Working with patches is different from having a git ref to work on.
Have you ever used OpenSUSE's Build Service and its CLI client, the `osc`?
That's what happens when one tries to reimplement a SCM when working on a
tool whose primary focus is something else. My favorite misfeature is the
"expand and unexpand linked packages" thingy, and the associated hiding of
merge conflicts when a source package changes. That's not fun to debug, and
it won't ever happen with plain git because git comes with excellent
support for merges. That support is a result of many years of extremely
heavy use of git by a ton of developers. I don't expect Facebook to be able
to cope with *that* regardless of their engineering size, and therefore I
expect that `arc` will fail when people use it for non-obvious stuff.

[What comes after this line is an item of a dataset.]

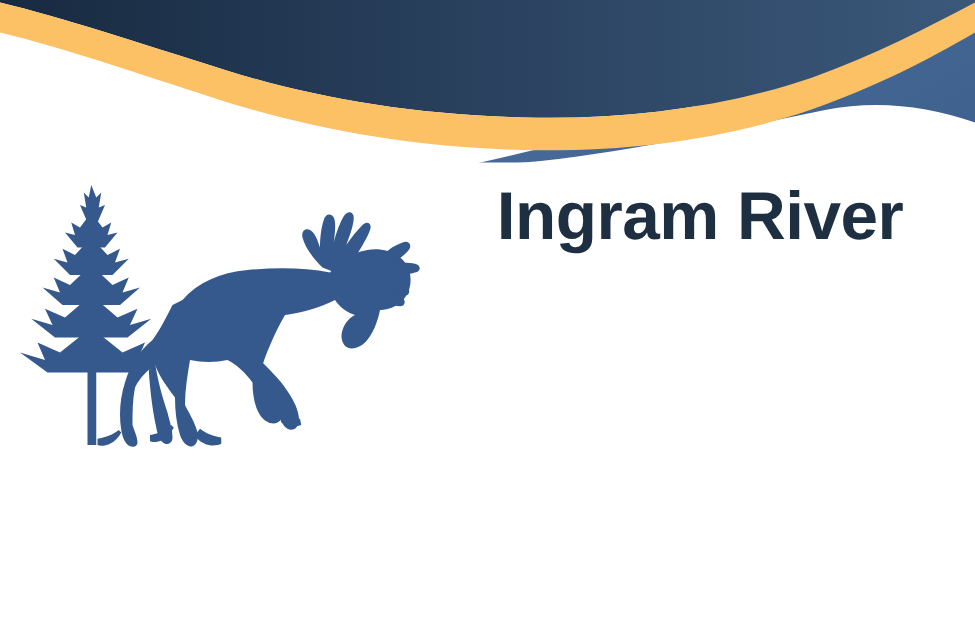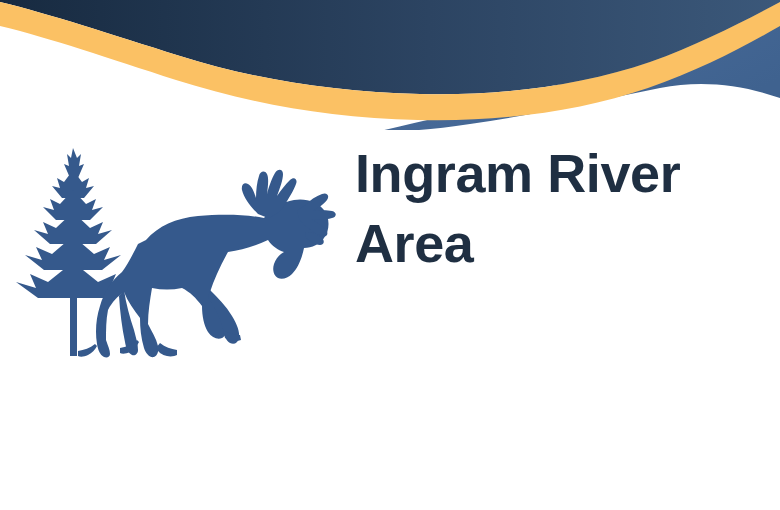"Ingram River" #title-block { text-align: none -> center }
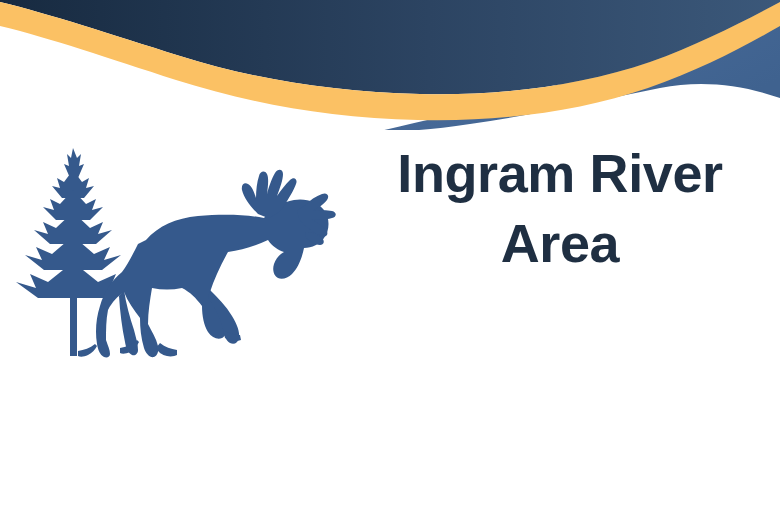"Area" span.title-line { html: <span>Area</span> -> none }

I suppose most of our developers are either already familiar with git, or
they have to learn it anyhow to be able to participate in our community in
an efficient manner. Introducing another patch manager to the mix doesn't
help, IMHO. This is just to illustrate my experience with tools that
behave-quite-like-a-SCM but do not actually implement full SCM
functionality. It works well for quick demos, but it sucks when you start
using them seriously.
I would encourage anyone who evaluates these tools to pay attention to
these not-so-obvious usage issues. Having a CLI tool that can fetch a patch
and apply it to a local checkout is not equivalent to native git refs. It's
an important building block, but not a finished tool.
I know that I won't be in a business of building these tools. I'm quite
happy with having them out-of-box with Gerrit.